MS, YS and I left the UK just after lunch and arrived at Logan Airport, Boston, at 430pm. By the time we settled into the Boston Irish Embassy Hostel, it was already dark. One satisfying meal of burritos later, we were roaming the streets, taking in the night view of the city from the other side of the Charles River across Charles River Dam. We strolled past the Science Museum as a dino stared menacingly at us... From Longfellow Bridge, the skyscrapers across the river in the Back Bay area were so pretty we kept taking photos. Trigger-happy!

Our riverside gaze...!


25 Mar, Tuesday

Our itinerary today was to cover the entire Freedom Trail by 2 pm. Since we stayed close to Charlestown, we began from that end.

Charlestown Bridge brought us into Charlestown. We were walking along Cordis Street which was lined with quaint lamps which looked as if they really were oil lamps.

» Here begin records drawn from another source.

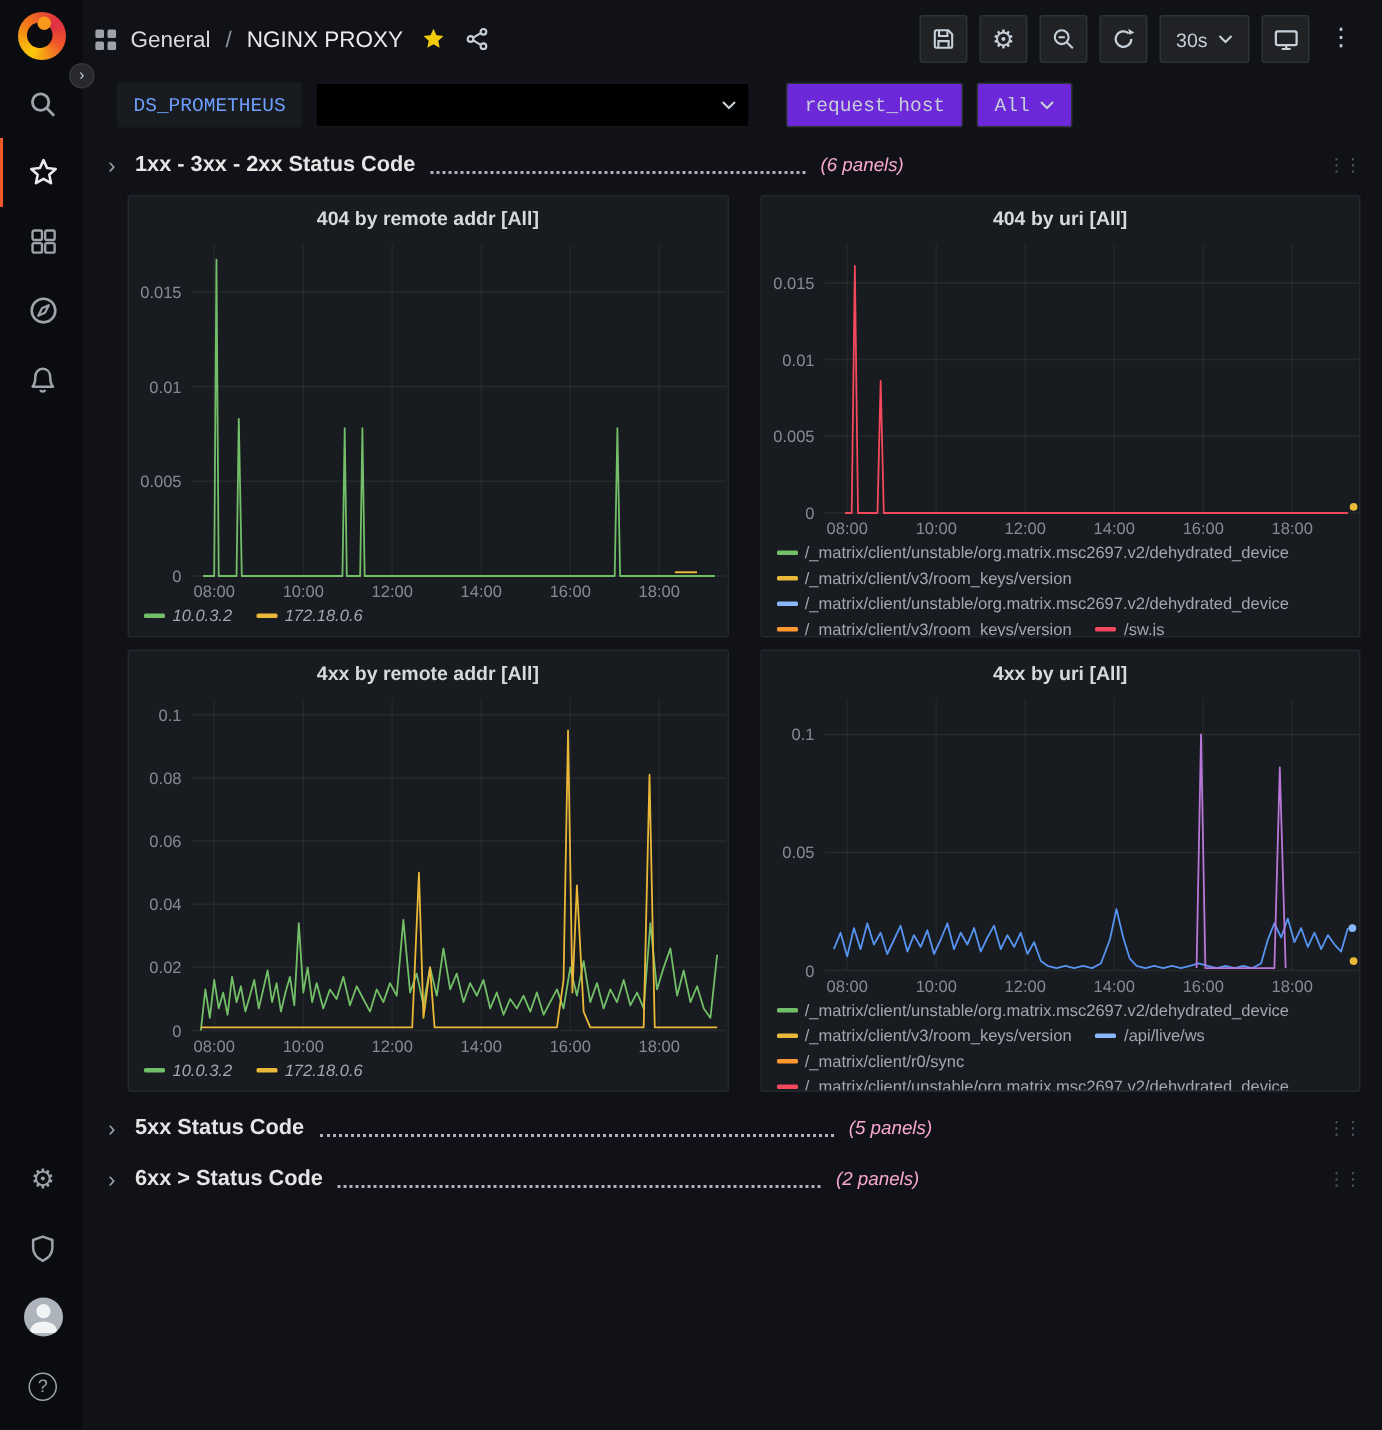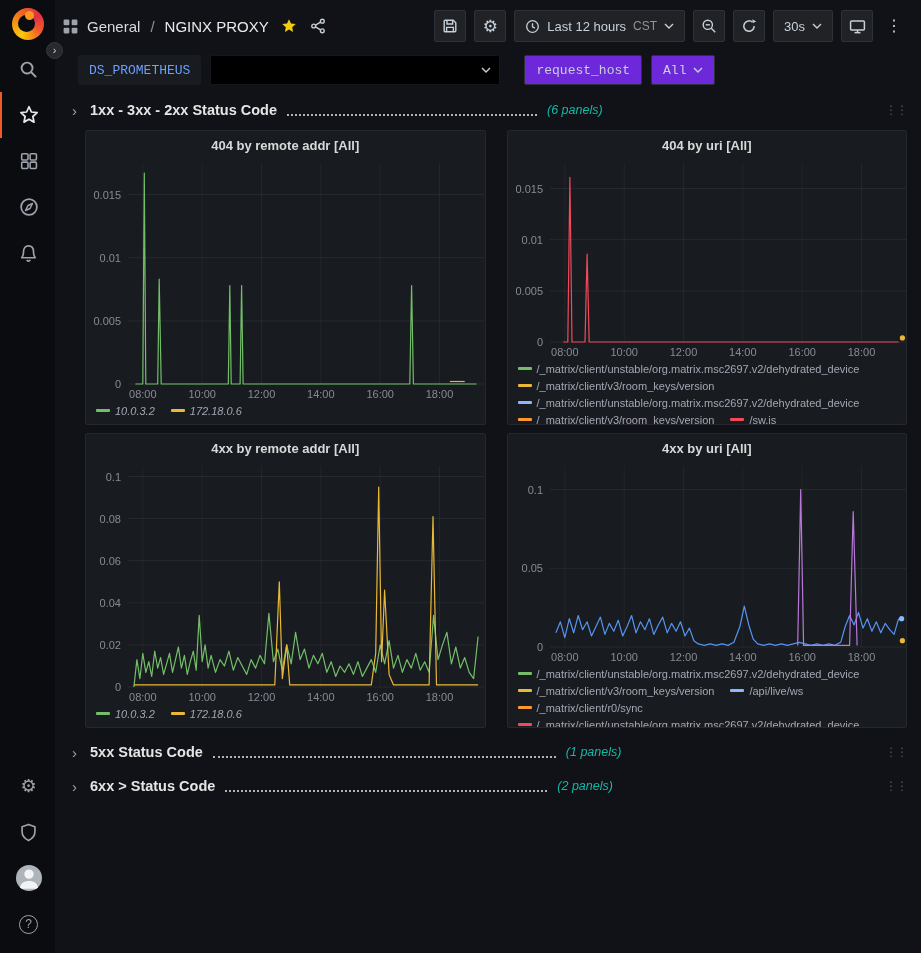--- a/index.html
+++ b/index.html
@@ -108,21 +108,21 @@
   }
   .row-header {
     height:28px; display:flex; align-items:center; gap:8px; cursor:pointer;
     margin-bottom:6px;
   }
   .row-chev { color:#9da2ab; font-size:15px; width:10px; }
   .row-chev.down { transform:rotate(90deg); transform-origin:center; display:inline-block; }
   .row-title { font-size:14.5px; font-weight:700; color:#e5e5e5; white-space:nowrap; }
   .leader { border-bottom:2px dotted rgba(204,204,220,0.85); height:11px; margin:0 2px; }
   .lead-1 { width:250px; } .lead-2 { width:335px; } .lead-3 { width:343px; } .lead-4 { width:322px; }
-  .row-count { font-size:12.5px; font-style:italic; color:#14b8a6; white-space:nowrap; }
+  .row-count { font-size:12.5px; font-style:italic; color:#f9a8d4; white-space:nowrap; }
   .row-handle { margin-left:auto; color:#565a63; font-size:12px; letter-spacing:-1px; cursor:grab; }
 
   .panel-grid {
     display:grid; grid-template-columns:1fr 1fr; gap:8px; margin:2px 0 10px;
   }
   .panel {
     background:#181b1f; border:1px solid #25272e; border-radius:2px;
     height:295px; display:flex; flex-direction:column; overflow:hidden;margin-left:13px;
   }
   .panel-title {
@@ -232,31 +232,20 @@
   <div class="right-cluster">
     <div class="tb-icon-btn">
       <svg width="16" height="16" viewBox="0 0 16 16">
         <path d="M2.2 3.2 A1 1 0 0 1 3.2 2.2 H11.2 L13.8 4.8 V12.8 A1 1 0 0 1 12.8 13.8 H3.2 A1 1 0 0 1 2.2 12.8 Z" fill="none" stroke="#c7d0d9" stroke-width="1.4"></path>
         <path d="M5 2.4 V6 H10.6 V2.4" fill="none" stroke="#c7d0d9" stroke-width="1.4"></path>
         <path d="M4.6 13.6 V9.4 H11.4 V13.6" fill="none" stroke="#c7d0d9" stroke-width="1.4"></path>
       </svg>
     </div>
     <div class="tb-icon-btn">
       <span class="glyph" style="font-size:17px">⚙</span>
-    </div>
-    <div class="tb-btn">
-      <svg width="15" height="15" viewBox="0 0 16 16">
-        <circle cx="8" cy="8" r="6.2" fill="none" stroke="#c7d0d9" stroke-width="1.4"></circle>
-        <polyline points="8,4.6 8,8.3 10.6,9.7" fill="none" stroke="#c7d0d9" stroke-width="1.4"></polyline>
-      </svg>
-      <span>Last 12 hours</span>
-      <span class="tz">CST</span>
-      <svg width="10" height="6" viewBox="0 0 10 6">
-        <polyline points="1,1 5,5 9,1" fill="none" stroke="#c7d0d9" stroke-width="1.4"></polyline>
-      </svg>
     </div>
     <div class="tb-icon-btn">
       <svg width="16" height="16" viewBox="0 0 16 16">
         <circle cx="6.8" cy="6.8" r="4.6" fill="none" stroke="#c7d0d9" stroke-width="1.4"></circle>
         <line x1="10.3" y1="10.3" x2="14.2" y2="14.2" stroke="#c7d0d9" stroke-width="1.4"></line>
         <line x1="4.7" y1="6.8" x2="8.9" y2="6.8" stroke="#c7d0d9" stroke-width="1.4"></line>
       </svg>
     </div>
     <div class="tb-icon-btn">
       <svg width="16" height="16" viewBox="0 0 16 16">
@@ -499,21 +488,21 @@
           </div>
         </div>
     </div>
 
   </div>
 
   <div class="row-header">
     <span class="row-chev">›</span>
     <span class="row-title">5xx Status Code</span>
     <span class="leader lead-3"></span>
-    <span class="row-count">(1 panels)</span>
+    <span class="row-count">(5 panels)</span>
     <span class="row-handle">⋮⋮</span>
   </div>
 
   <div class="row-header">
     <span class="row-chev">›</span>
     <span class="row-title">6xx &gt; Status Code</span>
     <span class="leader lead-4"></span>
     <span class="row-count">(2 panels)</span>
     <span class="row-handle">⋮⋮</span>
   </div>

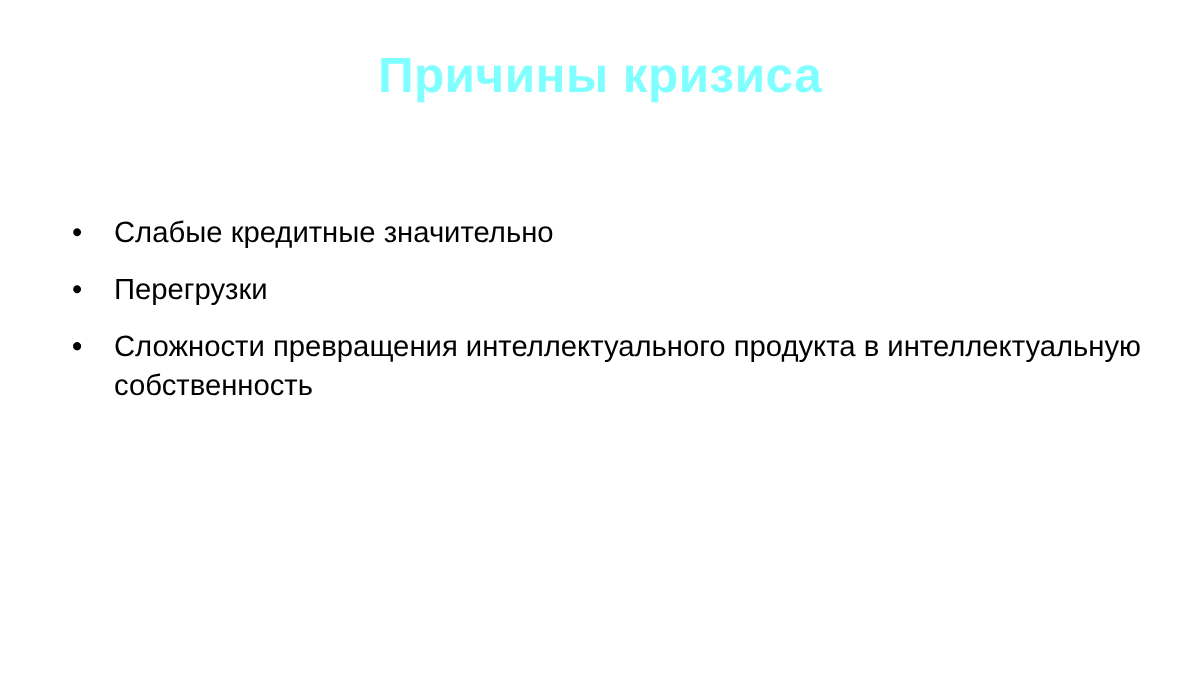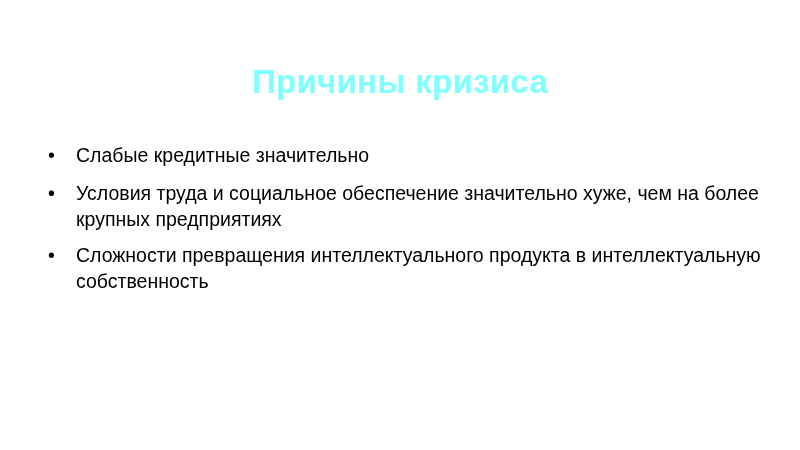--- a/index.html
+++ b/index.html
@@ -23,21 +23,20 @@
     position: absolute;
     left: 0;
     top: 30px;
     width: 800px;
     text-align: center;
     font-size: 33px;
     font-weight: bold;
     color: #7FFFFF;
     letter-spacing: 0.3px;
     line-height: 1.2;
-    margin-top: 32px;
   }
   .bullet-list {
     position: absolute;
     left: 38px;
     top: 143px;
     width: 730px;
     margin: 0;
     padding: 0;
     list-style: none;
   }
@@ -68,24 +67,24 @@
 
   <div class="slide-title">Причины кризиса</div>
 
   <ul class="bullet-list">
     <li class="bullet-item">
       <span class="dot">•</span>
       <span>Слабые кредитные значительно</span>
     </li>
     <li class="bullet-item">
       <span class="dot">•</span>
+      <span>Перегрузки</span>
     </li>
     <li class="bullet-item tight">
       <span class="dot">•</span>
-      <span>Условия труда и социальное обеспечение значительно хуже, чем на более крупных предприятиях</span>
     </li>
     <li class="bullet-item tight">
       <span class="dot">•</span>
       <span>Сложности превращения интеллектуального продукта в интеллектуальную собственность</span>
     </li>
   </ul>
 
 </div>
 
 </body></html>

The first monument on the trail was the Bunker Hill Monument, a tall granite obelisk commemorating the 1775 Battle of Bunker Hill (which actually took place on Breed's Hill!). What happened after we left the hill was a minor disaster as we seemed to have taken the exact opposite direction to our next destination: the USS Constitution, the oldest commissioned warship afloat in the world. But a friendly driver saw our lost faces and sent us back onto the Trail to the Charlestown Navy Yard.

The guys posed at Bunker Hill:


We then crossed the bridge back into the south side and followed the red marking on the pavement to continue our Freedom Trail. Along the Trail, we passed by Little Italy where we started to feel hungry amid the many Italian restaurants. But we did not stop there. Faneuil Hall was famed for its multitude of food places and we MUST eat there. It consisted of Quincy Market and the North and South Markets. The pavement between two markets reminded me of La Rambla in Barca!

One thing we realised: the churches here all seemed to have the same structure of stone lower half with a white peak! At one point, we thought we had somehow turned in the wrong direction and gone back to a previous church.

We then carried on to a more city-like area of Boston until we reached Boston Common, a big park which should look prettier in summertime. From there, we took the T subway to Cambridge.

It was mid afternoon when we reached Cambridge, home of Harvard and MIT. We came out of the T onto Harvard Square, where an all-girl acapella group was singing to the cheers of the public audience. A minute away, Harvard campus was all red bricks and green grass. Once inside Harvard Yard, I sort of lost my bearings. We were at some corner of the campus and took a poser shot pretending to be looking at posters, as if we were students there. And another such shot featuring two of us reading a map with Houghton Library and a church behind us :p


We carried on along Massachusette Avenue to reach MIT. The campus seemed much bigger and we could walk straight into the Science Library to check emails!

A long walk along Harvard Bridge later, through Back Bay, we arrived at Copley Square, home to the Trinity Church right next to the John Hancock tower. My picture of the reflection of the church in the shiny tower came out so well! =)

As we would be leaving for NYC the next morning, we went to Chinatown to buy bus tickets. A whiff of roast meat swept us off our feet and we HAD to have a Chinese dinner! Succulent roast duck SKIN… oooh... But I lost my gloves somehow =(

26 Mar, Wednesday

Bad news early in the morning: the money we put in the locker at the hostel was gone, though our documents and mobiles were intact. Oh well! Life goes on! We arrived in NYC Chinatown at 1130am. On the way, we crossed Williamsburg Bridge as we entered Manhattan. The view was fantastic!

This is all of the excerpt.